##### RECORDS PROVIDED #####

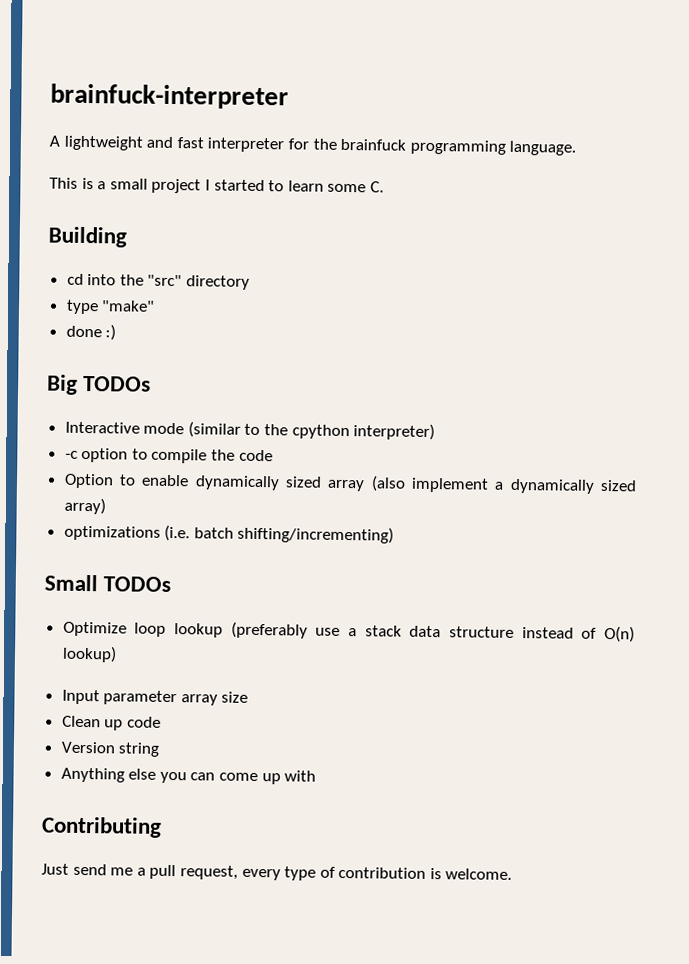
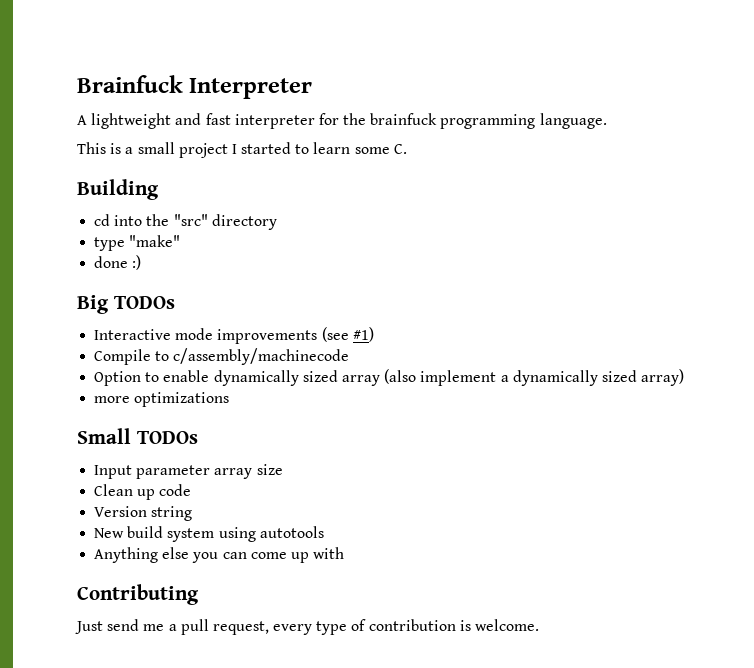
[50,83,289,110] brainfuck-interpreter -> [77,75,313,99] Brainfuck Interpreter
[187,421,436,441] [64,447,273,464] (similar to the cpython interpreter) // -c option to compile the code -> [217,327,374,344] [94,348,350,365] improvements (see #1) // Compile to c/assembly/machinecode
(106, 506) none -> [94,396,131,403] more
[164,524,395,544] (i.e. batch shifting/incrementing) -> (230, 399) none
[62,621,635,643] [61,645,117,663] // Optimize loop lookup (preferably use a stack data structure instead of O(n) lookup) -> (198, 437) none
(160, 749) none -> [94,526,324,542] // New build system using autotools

#####
##### RECORDS PROVIDED #####

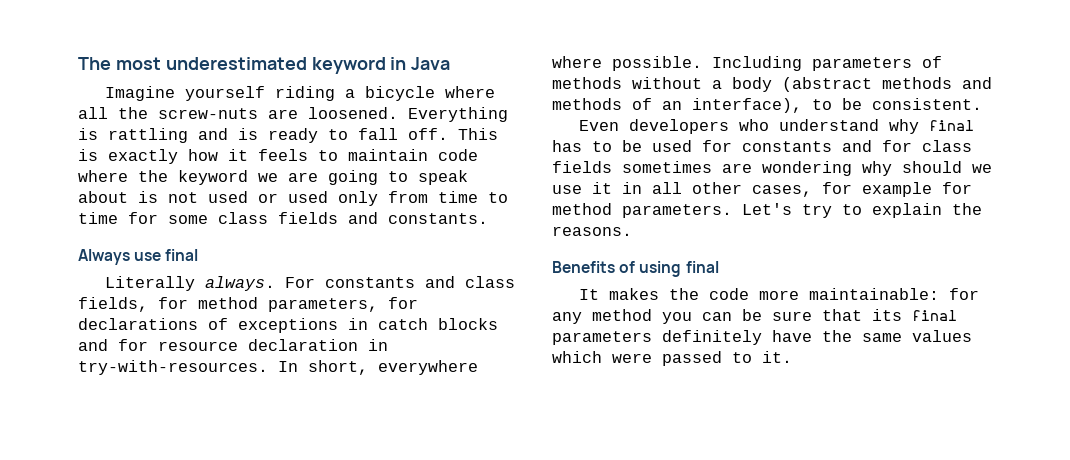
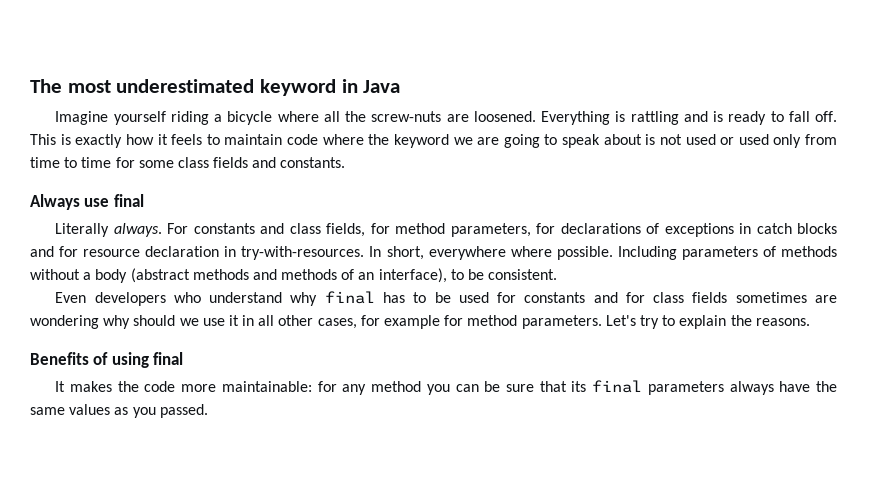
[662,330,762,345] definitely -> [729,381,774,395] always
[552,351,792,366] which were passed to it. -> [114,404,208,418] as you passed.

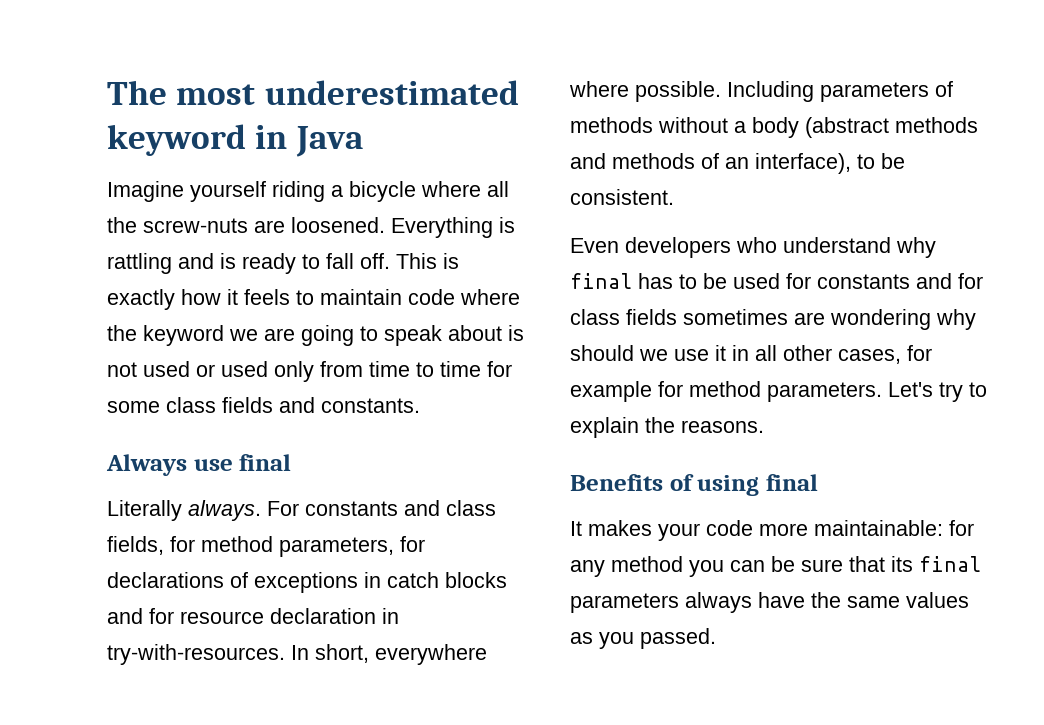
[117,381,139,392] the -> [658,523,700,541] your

#####

[EXERCISE REQUIREMENTS]:
Every line above from the line with "[50,83,289,110] brainfuck-interpreter ->" to the line with "(160, 749) none", inclusive, must be returned exactly; no other line belongs in the reply.

[RESPONSE TO THE TASK]:
[50,83,289,110] brainfuck-interpreter -> [77,75,313,99] Brainfuck Interpreter
[187,421,436,441] [64,447,273,464] (similar to the cpython interpreter) // -c option to compile the code -> [217,327,374,344] [94,348,350,365] improvements (see #1) // Compile to c/assembly/machinecode
(106, 506) none -> [94,396,131,403] more
[164,524,395,544] (i.e. batch shifting/incrementing) -> (230, 399) none
[62,621,635,643] [61,645,117,663] // Optimize loop lookup (preferably use a stack data structure instead of O(n) lookup) -> (198, 437) none
(160, 749) none -> [94,526,324,542] // New build system using autotools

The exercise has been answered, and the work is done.